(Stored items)
________________________________________
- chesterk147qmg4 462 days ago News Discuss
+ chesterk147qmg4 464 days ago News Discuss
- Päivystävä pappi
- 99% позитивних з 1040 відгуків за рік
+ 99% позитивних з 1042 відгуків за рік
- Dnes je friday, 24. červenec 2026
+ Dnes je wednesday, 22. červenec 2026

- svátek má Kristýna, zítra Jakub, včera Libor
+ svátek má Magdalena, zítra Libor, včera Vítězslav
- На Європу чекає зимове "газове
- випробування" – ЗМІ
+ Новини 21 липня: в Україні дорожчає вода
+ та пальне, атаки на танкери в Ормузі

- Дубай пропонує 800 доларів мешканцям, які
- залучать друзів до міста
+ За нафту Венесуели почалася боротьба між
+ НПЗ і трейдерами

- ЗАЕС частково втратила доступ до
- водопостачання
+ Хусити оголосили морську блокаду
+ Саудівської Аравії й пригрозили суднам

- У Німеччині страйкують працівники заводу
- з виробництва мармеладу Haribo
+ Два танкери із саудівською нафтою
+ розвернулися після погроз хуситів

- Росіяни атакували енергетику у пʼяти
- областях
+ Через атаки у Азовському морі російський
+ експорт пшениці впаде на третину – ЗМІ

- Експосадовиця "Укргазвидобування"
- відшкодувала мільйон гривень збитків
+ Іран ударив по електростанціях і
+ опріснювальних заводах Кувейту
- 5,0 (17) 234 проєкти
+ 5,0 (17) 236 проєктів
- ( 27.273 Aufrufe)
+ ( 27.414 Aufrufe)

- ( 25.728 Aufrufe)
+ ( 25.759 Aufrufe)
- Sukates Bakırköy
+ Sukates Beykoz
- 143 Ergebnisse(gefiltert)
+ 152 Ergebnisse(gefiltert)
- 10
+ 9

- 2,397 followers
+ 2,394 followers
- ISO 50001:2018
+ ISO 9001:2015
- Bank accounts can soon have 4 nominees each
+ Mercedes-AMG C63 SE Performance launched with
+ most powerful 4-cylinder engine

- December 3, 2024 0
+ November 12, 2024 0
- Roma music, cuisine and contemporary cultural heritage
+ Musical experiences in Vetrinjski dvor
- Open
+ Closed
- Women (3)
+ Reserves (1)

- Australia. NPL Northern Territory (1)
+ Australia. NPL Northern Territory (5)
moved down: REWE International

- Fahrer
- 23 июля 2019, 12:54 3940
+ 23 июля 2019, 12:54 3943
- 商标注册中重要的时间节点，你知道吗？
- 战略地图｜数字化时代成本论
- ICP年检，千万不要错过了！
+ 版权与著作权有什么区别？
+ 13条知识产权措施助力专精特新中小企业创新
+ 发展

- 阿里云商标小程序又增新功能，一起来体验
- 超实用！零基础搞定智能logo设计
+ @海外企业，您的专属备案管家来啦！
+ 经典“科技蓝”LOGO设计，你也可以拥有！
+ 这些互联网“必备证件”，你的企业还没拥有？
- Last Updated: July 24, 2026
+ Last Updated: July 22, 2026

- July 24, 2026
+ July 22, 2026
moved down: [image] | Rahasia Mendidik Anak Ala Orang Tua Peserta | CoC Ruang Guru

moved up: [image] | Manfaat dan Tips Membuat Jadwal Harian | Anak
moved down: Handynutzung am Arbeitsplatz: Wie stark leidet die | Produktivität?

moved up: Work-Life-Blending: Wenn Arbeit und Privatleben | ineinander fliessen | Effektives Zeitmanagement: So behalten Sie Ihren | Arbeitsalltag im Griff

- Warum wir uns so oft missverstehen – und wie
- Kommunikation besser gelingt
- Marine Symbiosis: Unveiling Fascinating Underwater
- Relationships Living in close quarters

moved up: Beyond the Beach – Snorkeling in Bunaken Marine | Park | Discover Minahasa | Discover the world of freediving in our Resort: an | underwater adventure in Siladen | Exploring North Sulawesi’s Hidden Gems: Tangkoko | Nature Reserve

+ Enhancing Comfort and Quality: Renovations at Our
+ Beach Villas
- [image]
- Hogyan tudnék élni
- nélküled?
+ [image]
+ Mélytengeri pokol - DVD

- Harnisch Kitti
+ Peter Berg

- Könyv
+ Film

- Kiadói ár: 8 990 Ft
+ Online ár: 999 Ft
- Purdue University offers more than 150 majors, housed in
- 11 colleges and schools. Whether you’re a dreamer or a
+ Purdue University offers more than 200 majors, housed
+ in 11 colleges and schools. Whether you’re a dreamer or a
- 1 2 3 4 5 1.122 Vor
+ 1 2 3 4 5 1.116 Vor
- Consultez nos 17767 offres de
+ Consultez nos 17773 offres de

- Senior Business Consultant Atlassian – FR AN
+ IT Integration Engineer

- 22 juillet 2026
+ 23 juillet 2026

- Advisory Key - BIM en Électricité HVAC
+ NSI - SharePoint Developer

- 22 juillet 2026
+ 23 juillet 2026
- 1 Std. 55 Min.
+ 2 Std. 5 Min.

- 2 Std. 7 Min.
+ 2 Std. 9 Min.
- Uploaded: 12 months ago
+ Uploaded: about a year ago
________________________________________
*Goal of the exercise*. Each line of the data is to be written out again exactly.

*Expected answer*.
- chesterk147qmg4 462 days ago News Discuss
+ chesterk147qmg4 464 days ago News Discuss
- Päivystävä pappi
- 99% позитивних з 1040 відгуків за рік
+ 99% позитивних з 1042 відгуків за рік
- Dnes je friday, 24. červenec 2026
+ Dnes je wednesday, 22. červenec 2026

- svátek má Kristýna, zítra Jakub, včera Libor
+ svátek má Magdalena, zítra Libor, včera Vítězslav
- На Європу чекає зимове "газове
- випробування" – ЗМІ
+ Новини 21 липня: в Україні дорожчає вода
+ та пальне, атаки на танкери в Ормузі

- Дубай пропонує 800 доларів мешканцям, які
- залучать друзів до міста
+ За нафту Венесуели почалася боротьба між
+ НПЗ і трейдерами

- ЗАЕС частково втратила доступ до
- водопостачання
+ Хусити оголосили морську блокаду
+ Саудівської Аравії й пригрозили суднам

- У Німеччині страйкують працівники заводу
- з виробництва мармеладу Haribo
+ Два танкери із саудівською нафтою
+ розвернулися після погроз хуситів

- Росіяни атакували енергетику у пʼяти
- областях
+ Через атаки у Азовському морі російський
+ експорт пшениці впаде на третину – ЗМІ

- Експосадовиця "Укргазвидобування"
- відшкодувала мільйон гривень збитків
+ Іран ударив по електростанціях і
+ опріснювальних заводах Кувейту
- 5,0 (17) 234 проєкти
+ 5,0 (17) 236 проєктів
- ( 27.273 Aufrufe)
+ ( 27.414 Aufrufe)

- ( 25.728 Aufrufe)
+ ( 25.759 Aufrufe)
- Sukates Bakırköy
+ Sukates Beykoz
- 143 Ergebnisse(gefiltert)
+ 152 Ergebnisse(gefiltert)
- 10
+ 9

- 2,397 followers
+ 2,394 followers
- ISO 50001:2018
+ ISO 9001:2015
- Bank accounts can soon have 4 nominees each
+ Mercedes-AMG C63 SE Performance launched with
+ most powerful 4-cylinder engine

- December 3, 2024 0
+ November 12, 2024 0
- Roma music, cuisine and contemporary cultural heritage
+ Musical experiences in Vetrinjski dvor
- Open
+ Closed
- Women (3)
+ Reserves (1)

- Australia. NPL Northern Territory (1)
+ Australia. NPL Northern Territory (5)
moved down: REWE International

- Fahrer
- 23 июля 2019, 12:54 3940
+ 23 июля 2019, 12:54 3943
- 商标注册中重要的时间节点，你知道吗？
- 战略地图｜数字化时代成本论
- ICP年检，千万不要错过了！
+ 版权与著作权有什么区别？
+ 13条知识产权措施助力专精特新中小企业创新
+ 发展

- 阿里云商标小程序又增新功能，一起来体验
- 超实用！零基础搞定智能logo设计
+ @海外企业，您的专属备案管家来啦！
+ 经典“科技蓝”LOGO设计，你也可以拥有！
+ 这些互联网“必备证件”，你的企业还没拥有？
- Last Updated: July 24, 2026
+ Last Updated: July 22, 2026

- July 24, 2026
+ July 22, 2026
moved down: [image] | Rahasia Mendidik Anak Ala Orang Tua Peserta | CoC Ruang Guru

moved up: [image] | Manfaat dan Tips Membuat Jadwal Harian | Anak
moved down: Handynutzung am Arbeitsplatz: Wie stark leidet die | Produktivität?

moved up: Work-Life-Blending: Wenn Arbeit und Privatleben | ineinander fliessen | Effektives Zeitmanagement: So behalten Sie Ihren | Arbeitsalltag im Griff

- Warum wir uns so oft missverstehen – und wie
- Kommunikation besser gelingt
- Marine Symbiosis: Unveiling Fascinating Underwater
- Relationships Living in close quarters

moved up: Beyond the Beach – Snorkeling in Bunaken Marine | Park | Discover Minahasa | Discover the world of freediving in our Resort: an | underwater adventure in Siladen | Exploring North Sulawesi’s Hidden Gems: Tangkoko | Nature Reserve

+ Enhancing Comfort and Quality: Renovations at Our
+ Beach Villas
- [image]
- Hogyan tudnék élni
- nélküled?
+ [image]
+ Mélytengeri pokol - DVD

- Harnisch Kitti
+ Peter Berg

- Könyv
+ Film

- Kiadói ár: 8 990 Ft
+ Online ár: 999 Ft
- Purdue University offers more than 150 majors, housed in
- 11 colleges and schools. Whether you’re a dreamer or a
+ Purdue University offers more than 200 majors, housed
+ in 11 colleges and schools. Whether you’re a dreamer or a
- 1 2 3 4 5 1.122 Vor
+ 1 2 3 4 5 1.116 Vor
- Consultez nos 17767 offres de
+ Consultez nos 17773 offres de

- Senior Business Consultant Atlassian – FR AN
+ IT Integration Engineer

- 22 juillet 2026
+ 23 juillet 2026

- Advisory Key - BIM en Électricité HVAC
+ NSI - SharePoint Developer

- 22 juillet 2026
+ 23 juillet 2026
- 1 Std. 55 Min.
+ 2 Std. 5 Min.

- 2 Std. 7 Min.
+ 2 Std. 9 Min.
- Uploaded: 12 months ago
+ Uploaded: about a year ago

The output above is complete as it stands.